## Given information
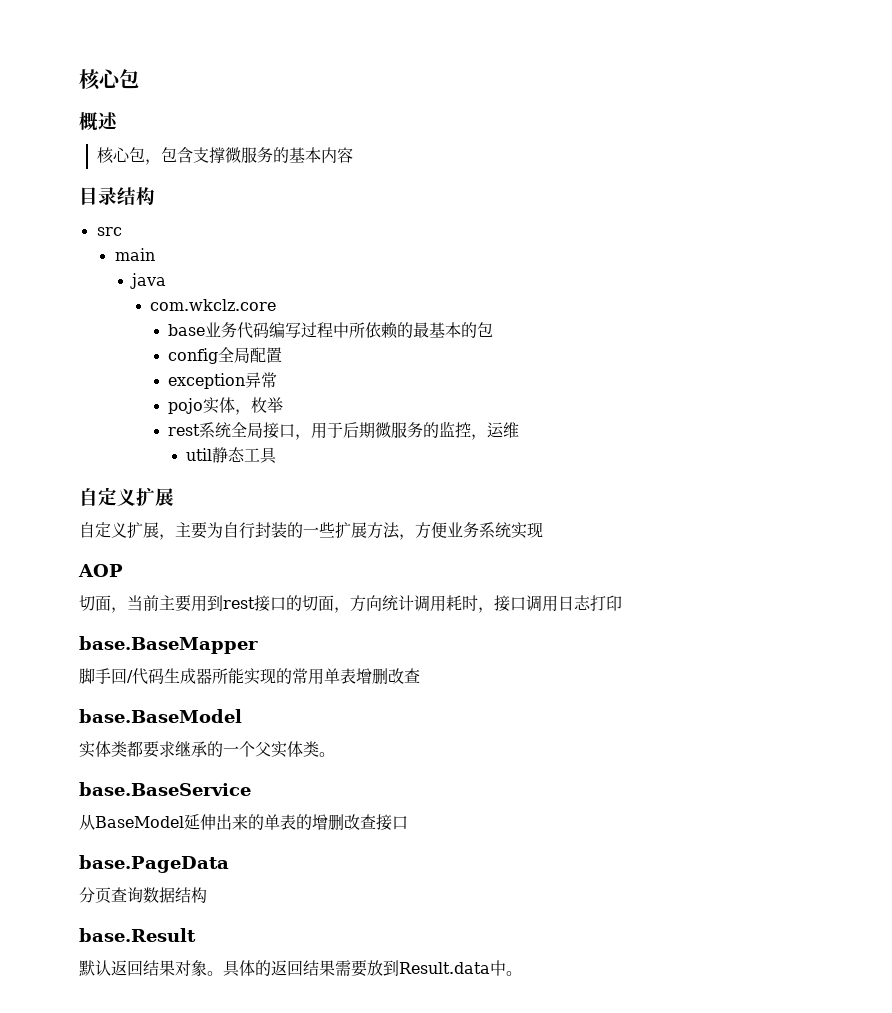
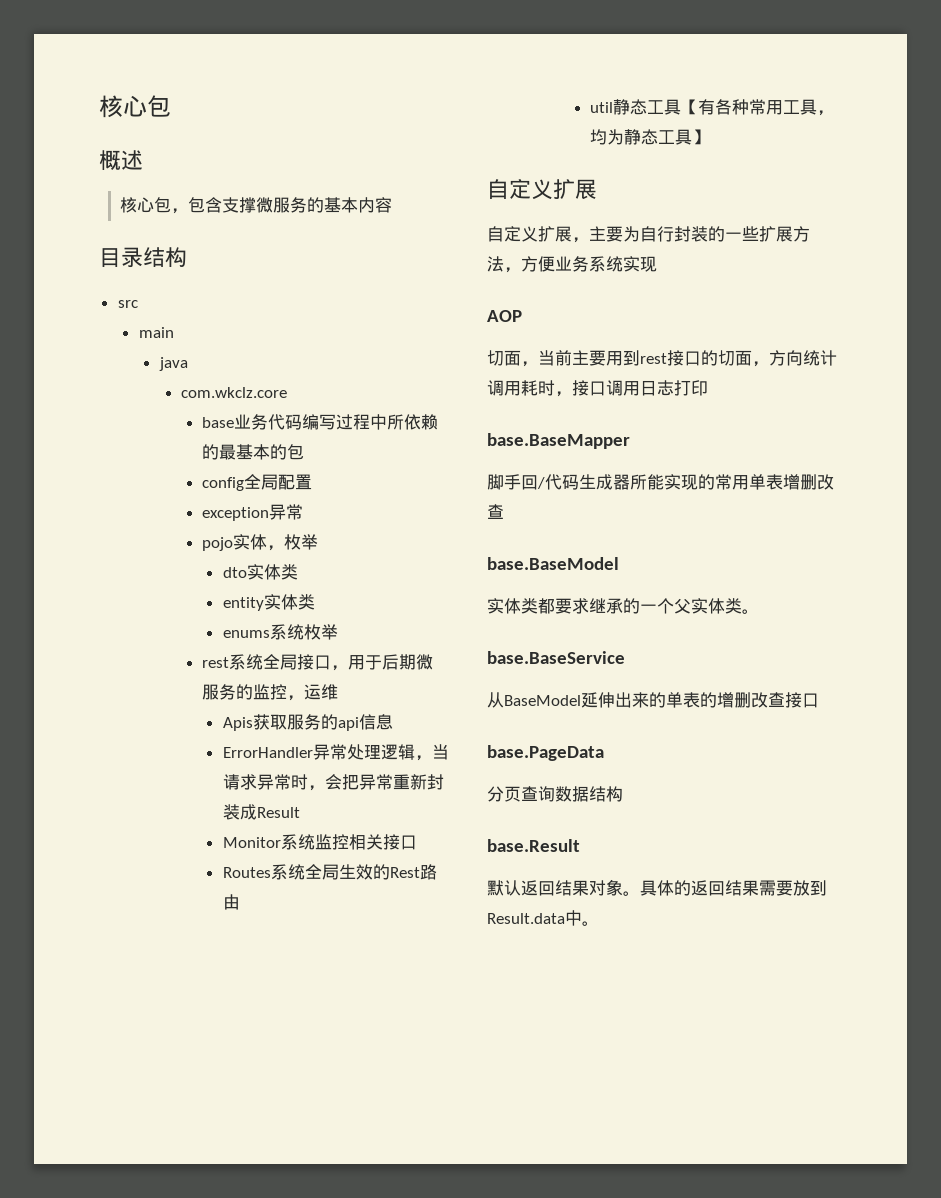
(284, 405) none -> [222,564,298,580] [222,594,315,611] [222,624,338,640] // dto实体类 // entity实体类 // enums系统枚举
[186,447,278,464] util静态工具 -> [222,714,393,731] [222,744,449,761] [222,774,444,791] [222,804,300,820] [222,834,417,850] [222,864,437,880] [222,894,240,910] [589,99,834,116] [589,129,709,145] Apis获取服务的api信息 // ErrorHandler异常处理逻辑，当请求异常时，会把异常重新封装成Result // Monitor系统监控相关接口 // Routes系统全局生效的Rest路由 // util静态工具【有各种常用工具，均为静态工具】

* * *

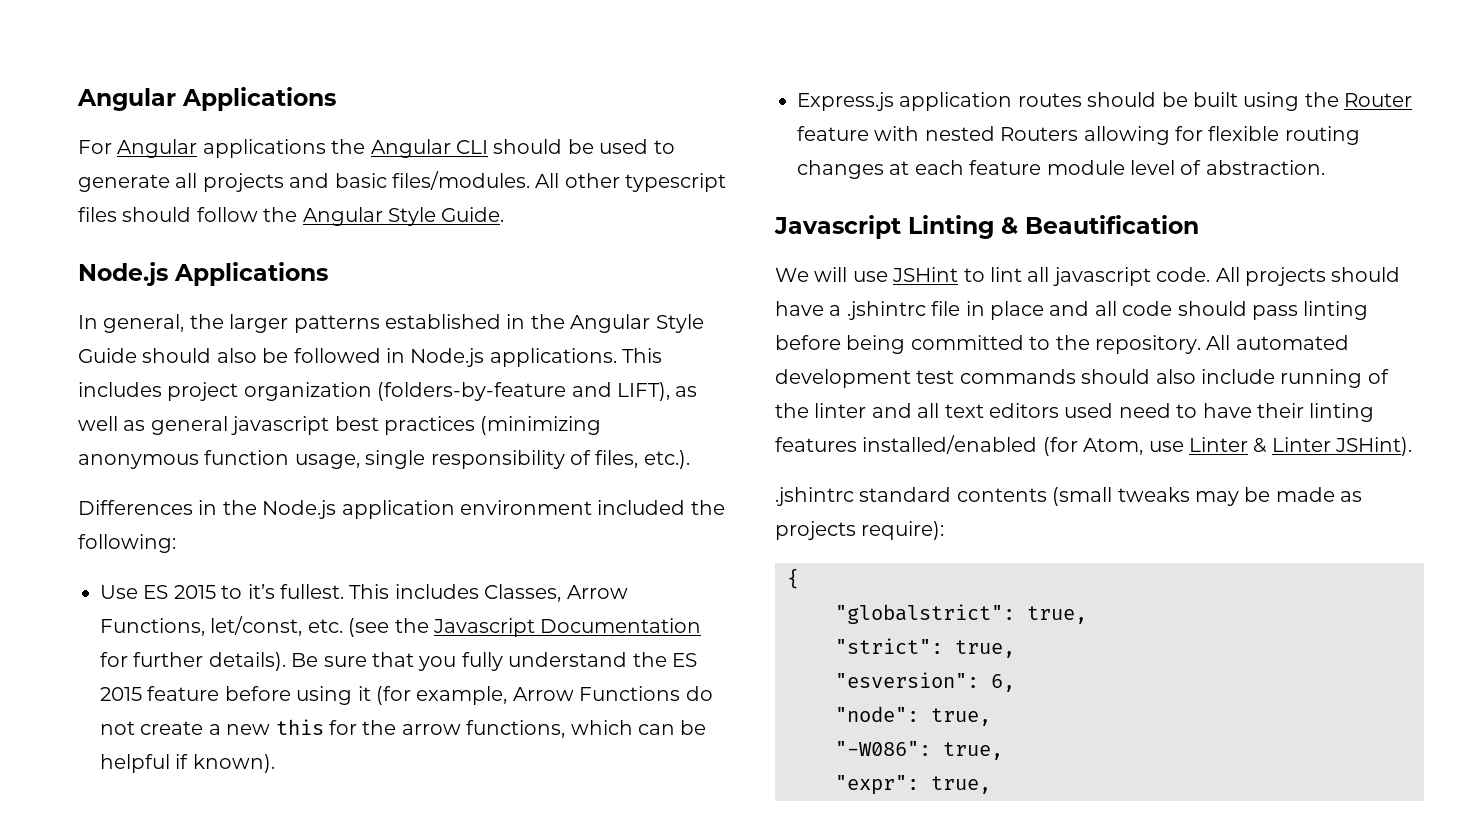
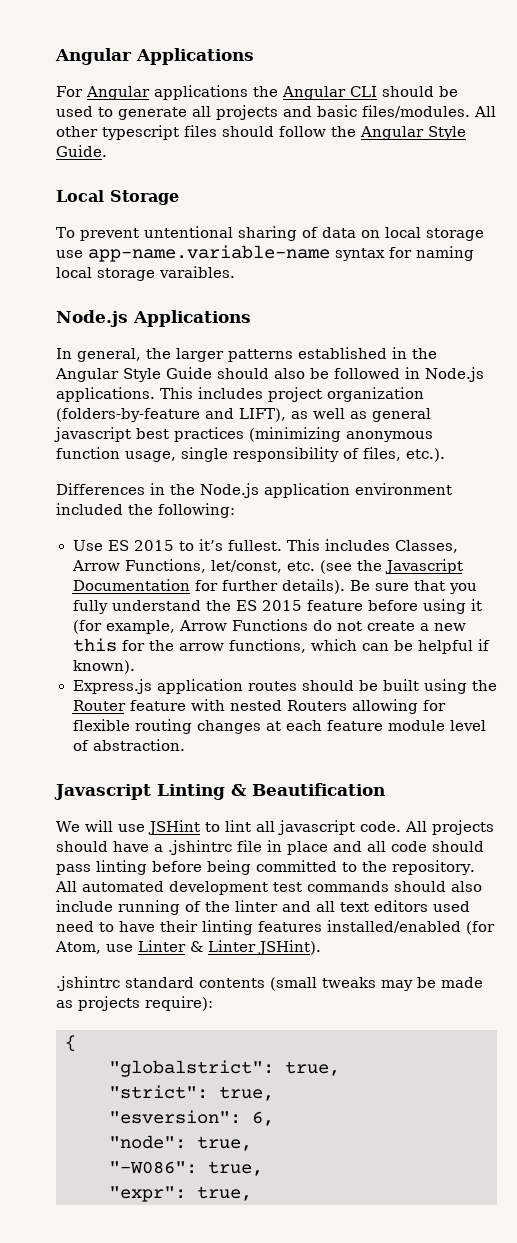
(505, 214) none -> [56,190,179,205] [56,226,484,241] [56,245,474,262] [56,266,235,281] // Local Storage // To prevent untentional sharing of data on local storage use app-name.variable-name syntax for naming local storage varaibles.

--

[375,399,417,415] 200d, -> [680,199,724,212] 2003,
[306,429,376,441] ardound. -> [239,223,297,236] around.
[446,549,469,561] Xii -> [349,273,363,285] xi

## Directions
Where the line holding "(284, 405) none" appears in the listing above, start reproducing exactly, and end with the line holding "[186,447,278,464] util静态工具 ->".

## Task answer
(284, 405) none -> [222,564,298,580] [222,594,315,611] [222,624,338,640] // dto实体类 // entity实体类 // enums系统枚举
[186,447,278,464] util静态工具 -> [222,714,393,731] [222,744,449,761] [222,774,444,791] [222,804,300,820] [222,834,417,850] [222,864,437,880] [222,894,240,910] [589,99,834,116] [589,129,709,145] Apis获取服务的api信息 // ErrorHandler异常处理逻辑，当请求异常时，会把异常重新封装成Result // Monitor系统监控相关接口 // Routes系统全局生效的Rest路由 // util静态工具【有各种常用工具，均为静态工具】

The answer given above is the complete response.